Blog by Sumana Harihareswara, Changeset founder

21 Apr 2020, 12:18 p.m.

Persisting

Today is our wedding anniversary. Instead of going out for a nice dinner, we'll .... do something at home. Maybe we'll remember a bunch of nice memories from the last fourteen years. Maybe we'll go through the Anniversary Gifts bot output and see if there's something we can make at home.

I've now sewn three fabric facemasks. For fabric I used old tech company tee shirts. For ties: elastic from free airline eyemasks, shoelace-like handles from fancy shopping bags, and the hemmed bits of the tee shirts. All of them are serviceable. I'll be trying to improve and, if I can get better, give some away.

We used this approach to gather and grow yeast using raisins, sugar, and water in a jar on a windowsill. Today Leonard's using it to make bread. We have some powdered dried yeast but are trying to save it. And we've been growing green onions in some jars of water on another windowsill. Their stalks keep pushing out new green growth. The most successful watercolor painting I've done so far is a portrayal of one of those bunches.

The pip 20.1b1 beta release is out. And Python 2.7.18 is out marking the very last, final, release of Python 2.7 and the end of the 2.x era. My household contributed to both of these things. Here's Leonard's pull request that adds an informational banner to the 2.7 docs. When I can concentrate on work or exercise or media it's better. The news is awful. I try to only listen to or look at it a few minutes per day.

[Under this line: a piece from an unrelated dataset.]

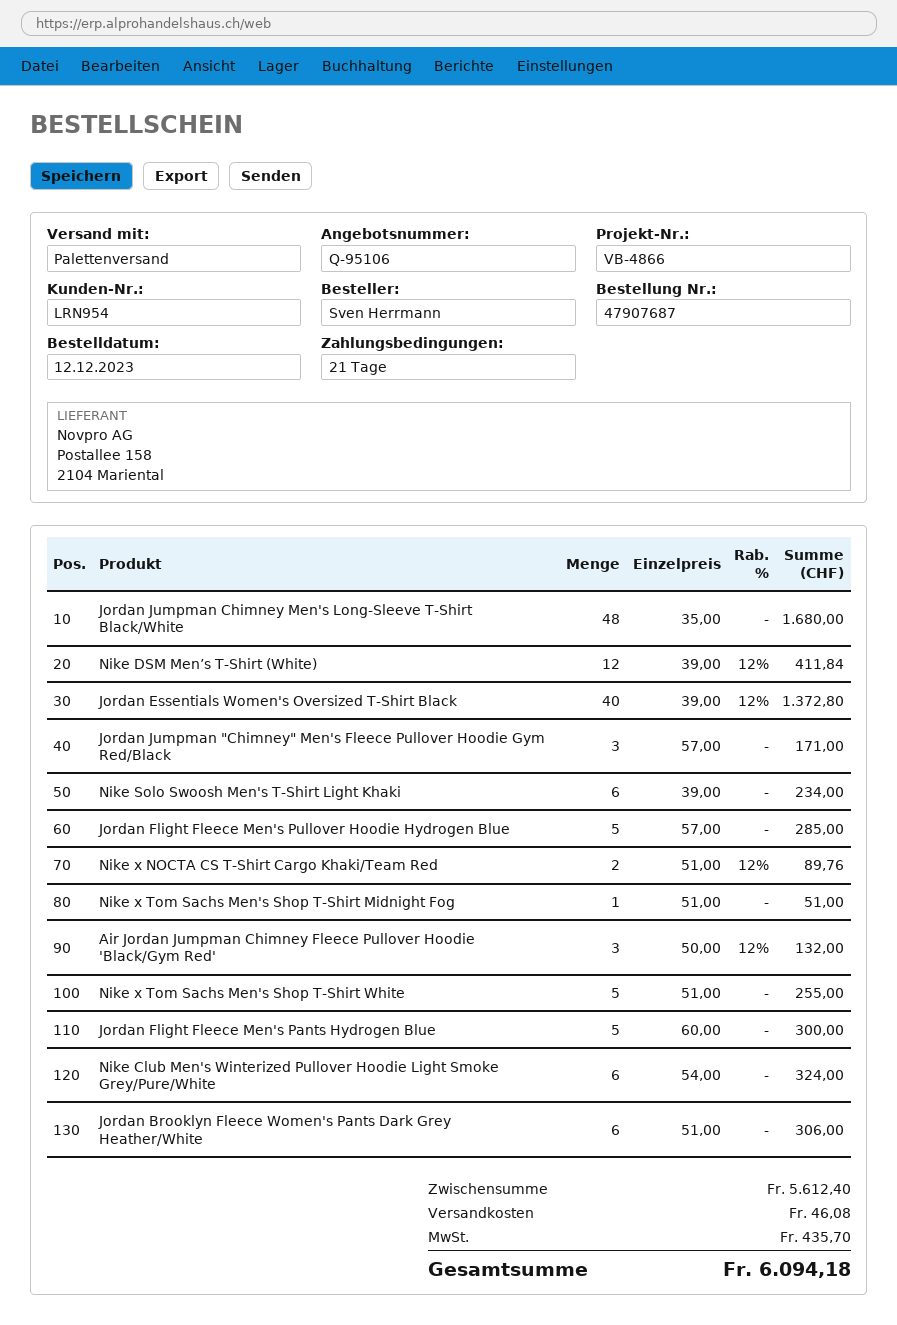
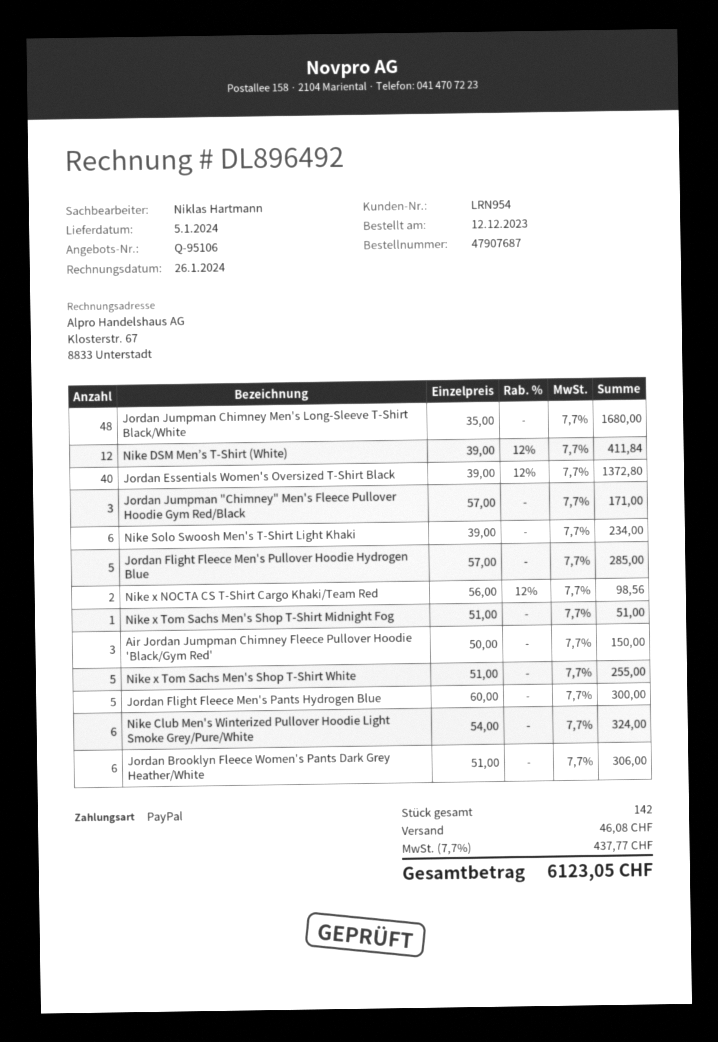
Nike x NOCTA CS T-Shirt Cargo Khaki/Team Red: 2 x 51.00 - 12% = 89.76 -> 2 x 56.00 - 12% = 98.56
Air Jordan Jumpman Chimney Fleece Pullover Hoodie 'Black/Gym Red': 3 x 50.00 - 12% = 132.00 -> 3 x 50.00 = 150.00
tax: 435.70 -> 437.77
total: 6094.18 -> 6123.05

There is light through the windows, along with the rain and lightning, and I see the tree branches in the wind, falling and rising, falling and rising. Every night at 7pm I know it's 7 because people start clapping and ringing bells from our windows and balconies, a gesture of support for the health care workers and all the other essential workers who are trying to keep us all going. I do it too. The other night I got out a little temple bell and started using that. Someone has a tambourine. A few nights ago someone started chanting "USA! USA!" and I recoiled; as I joked to a few friends, better to chant "South! Korea!" or "Germany!" since they're actually doing it right. And someone else has, a few times, played a recording of "The Star-Spangled Banner". As I mentioned to friends: well, the thing that works about that song now is that it's a question. Does that banner still wave? We don't know!

I also have joked: And is this the land of the brave and the home of the free, or the land of the scared and the home of the at home? But it's all those things, of course. And the rhetoric of that joke, as though you cannot be both at home and free, plays into the hands of foolish, even malicious shouters who prefer to swan around shedding and catching viruses, and to mob streets while braying about government restrictions, and refuse to love their neighbors.

I'm glad of the rain. It feels natural to be inside when it's raining.